Bush-whacking my way across three small valleys and their corresponding ridges was hot sweaty work. I picked up faint deer trails periodically that seemed to be heading in the direction I wanted but saw no shoe/boot tracks or the usual paint or ribbon markings on the trees. Sometimes the trails swung away from my bearing so I left them. A little concern welled up inside me. This was taking some time. I stuck to my guns and compass bearing though, glad not to have anyone with me to worry about as I pushed through thick bushes and slid down steep rocks. Suddenly the forest changed into pine. Pine planted in straight lines. Then I saw a path, running perpendicular to me, just across a stream. I bounced across to the other bank and relished the firmness beneath my feet. With a smug grin I began my easy exit. I was pleased with myself for sticking to my compass bearing instead of blundering my way out of the situation. Oh, and the icing on the cake? As I left the trail-head for the hour long march along tarmac roads to the bus stop a car pulled up alongside me. The driver enquired where I was headed. Bergen I told him. Jump in, that's where we're headed. Alright!
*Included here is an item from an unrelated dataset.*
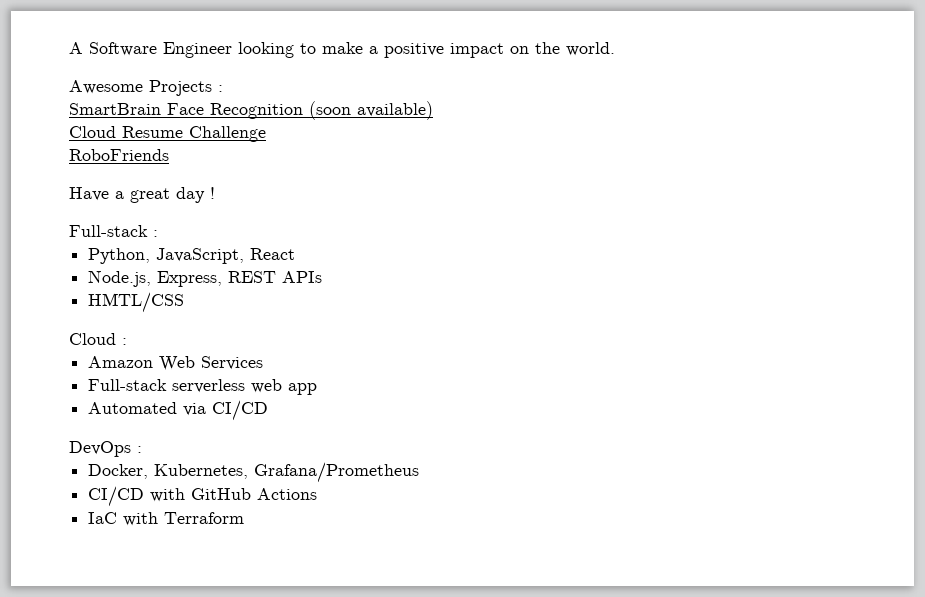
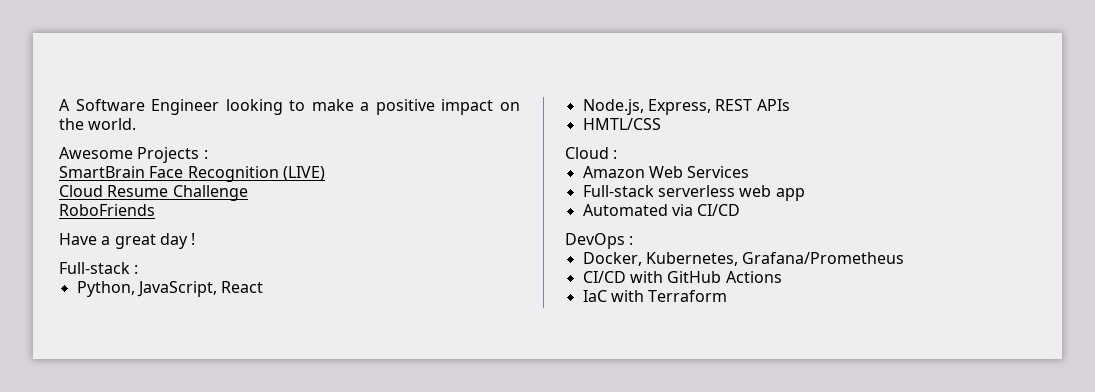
- SmartBrain Face Recognition (soon available)
+ SmartBrain Face Recognition (LIVE)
I guess this trip may be one of the last this year with such a small and simple pack. Falling temperatures and different weather extremes will soon require me to carry more gear to stay safe and comfortable. In light of this I thought I'd just share with you the gear I took on this trip and that I've been taking on several trips this year. The excellent Thinglink plug-in will guide you through the contents of pack in the image above (missing from the picture is my camera and last minute inclusions of my umbrella and a Laufbursche hip belt pocket worn on my belt) I've been pleased with the simplification process my pack contents have been through this year. I'm pretty much there with how light or simple I want to go in the conditions I normally travel in. And only two stuff sacks...
I guess my new pack will be what a lot of people are interested in. The Laufbursche huckePÄCKchen in black cuben fibre has arrived a bit late in the year to get the most out of it's compact proportions but it will remain as my day pack throughout winter on everything apart from ski trips. The quality of build, attention to detail and the semi-custom service have all been alluded to before. I will only echo everyone else's praise. I haven't lived with this pack long enough to offer any reliable feed-back yet but so far so good. And as Martin Rye pointed out, for such a ridiculously light pack it LOOKS like a backpack, not a crisp packet.
The big experiment for me were the NRS neoprene socks. Paired with a thin liner these things blew me away. So much so that I am moved to write a separate post about them. For now, all you need to know is these things rock. So much WARMTH! For anyone shunning GoreTex lined footwear for any reason, these socks will become your best friends as we say goodbye to summer.